#### SOURCE DATA
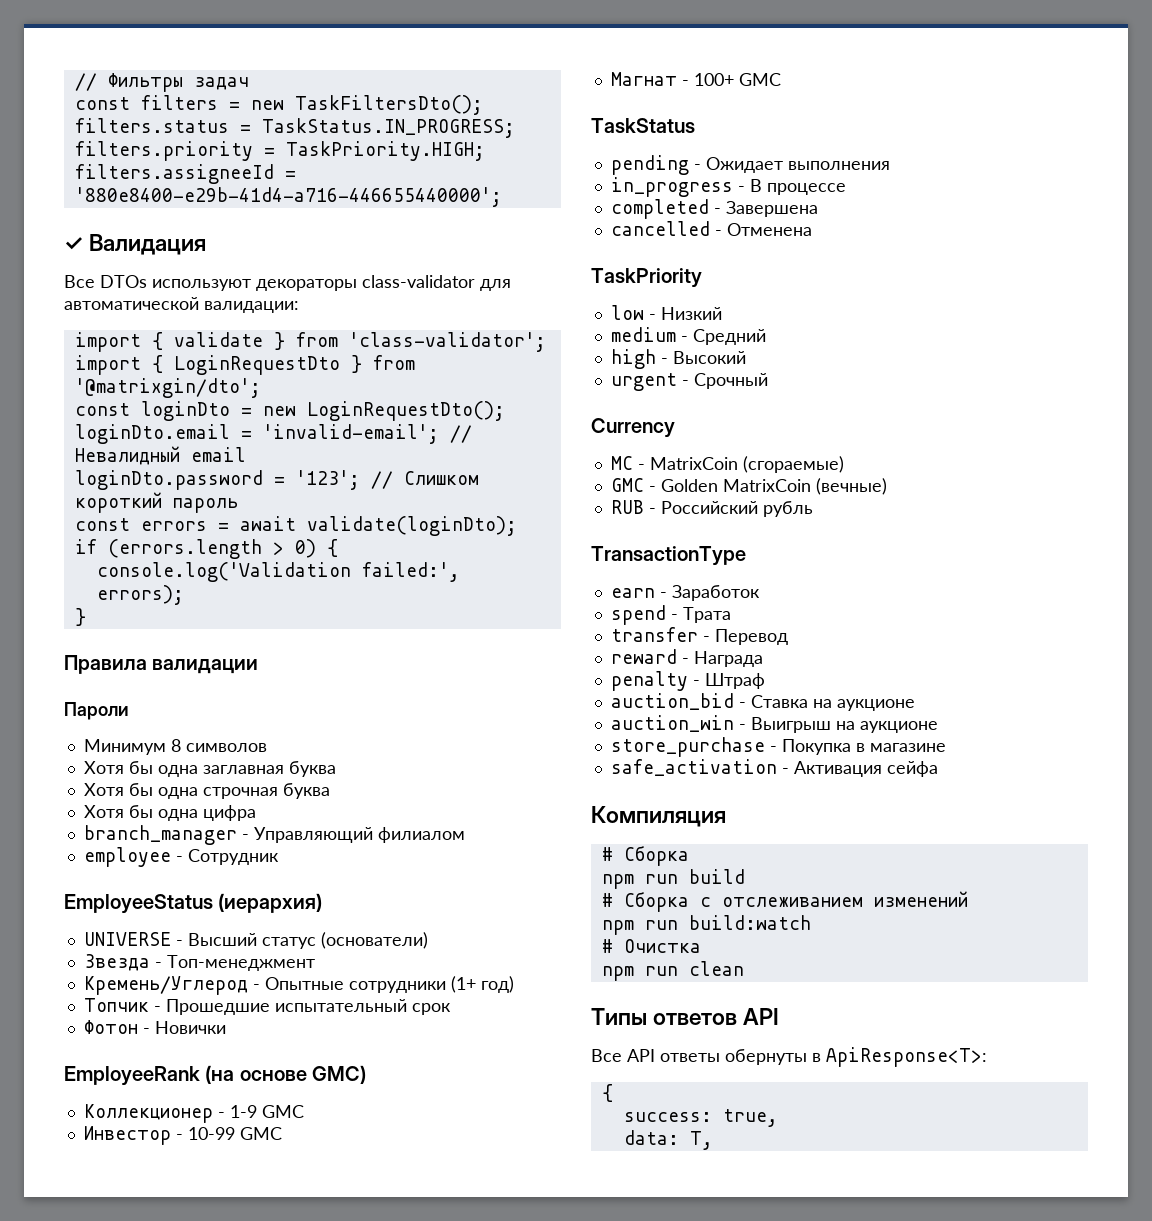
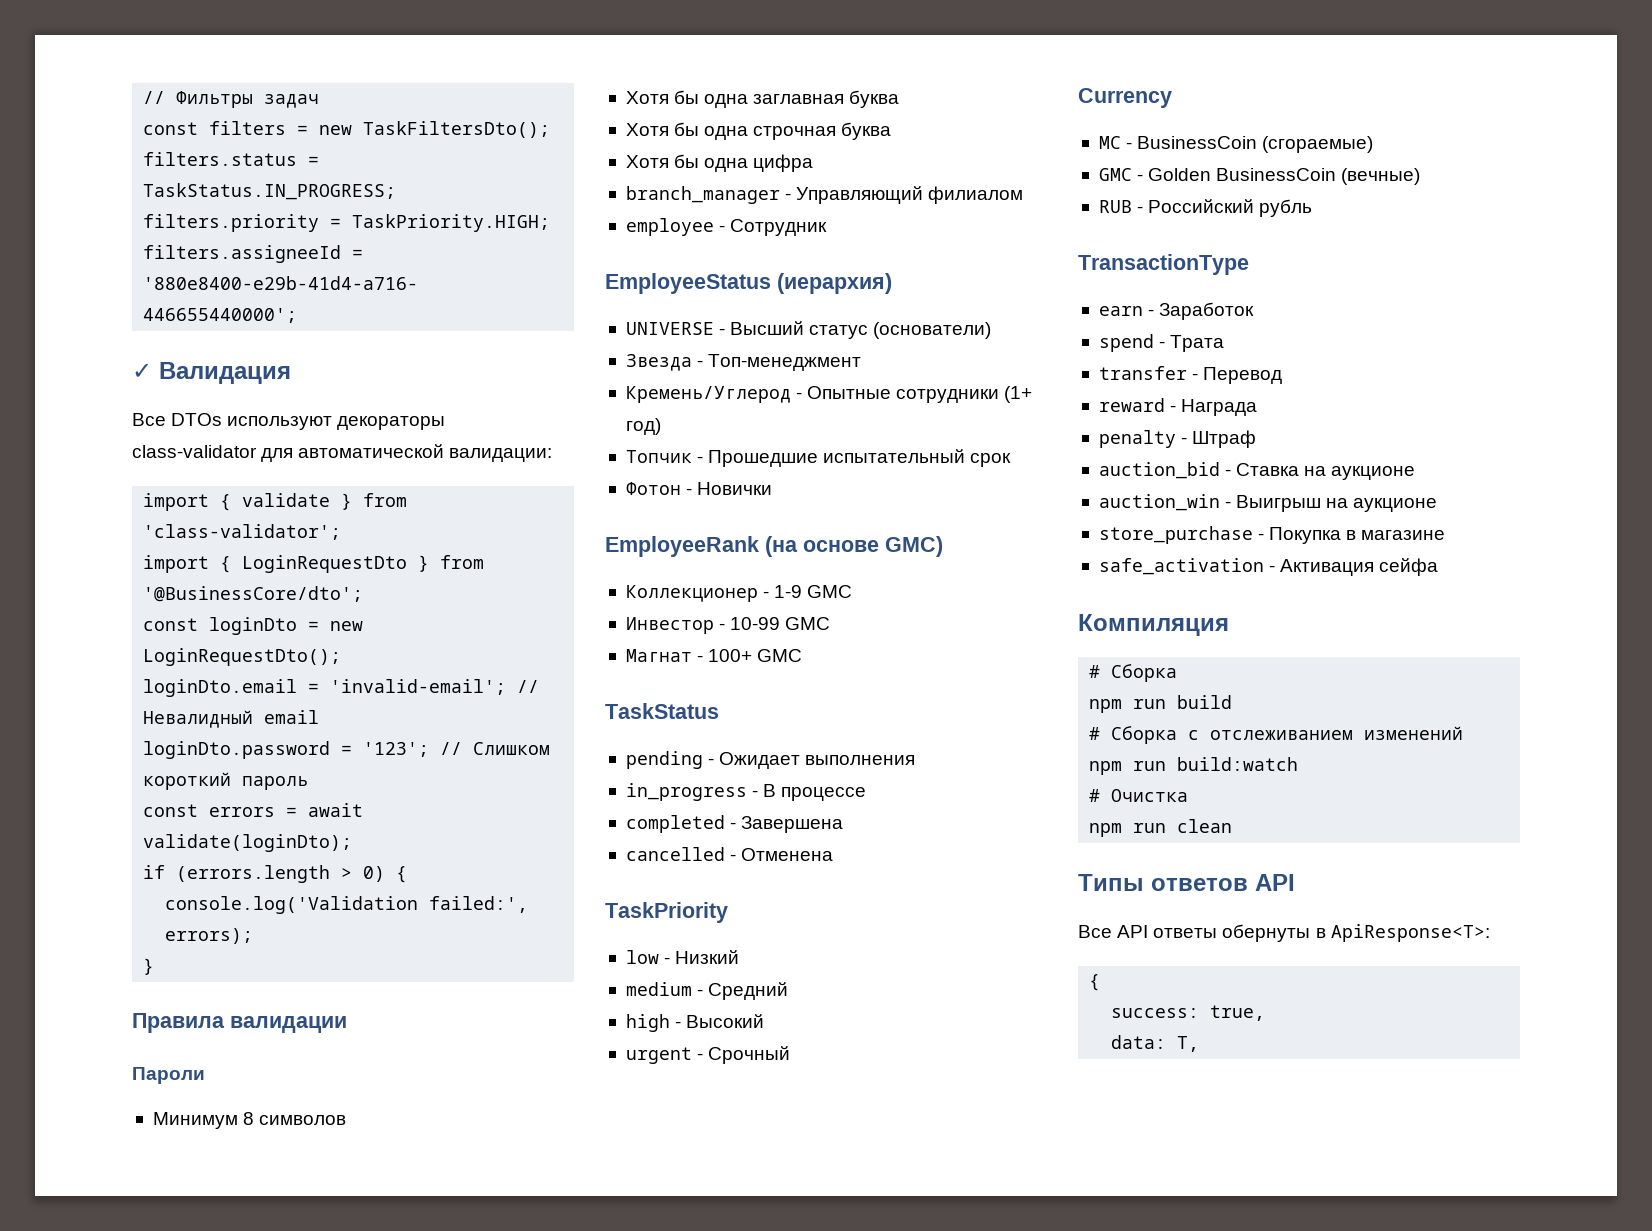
- import { LoginRequestDto } from '@matrixgin/dto';
+ import { LoginRequestDto } from '@BusinessCore/dto';
- MC - MatrixCoin (сгораемые)
+ MC - BusinessCoin (сгораемые)
- GMC - Golden MatrixCoin (вечные)
+ GMC - Golden BusinessCoin (вечные)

#### HOW TO COMPLETE THIS TASK
Beginning with the line containing "- MC - MatrixCoin (сгораемые)", repeat each line of the listing above, exactly, through the last one, and stop there.

#### YOUR RESPONSE
- MC - MatrixCoin (сгораемые)
+ MC - BusinessCoin (сгораемые)
- GMC - Golden MatrixCoin (вечные)
+ GMC - Golden BusinessCoin (вечные)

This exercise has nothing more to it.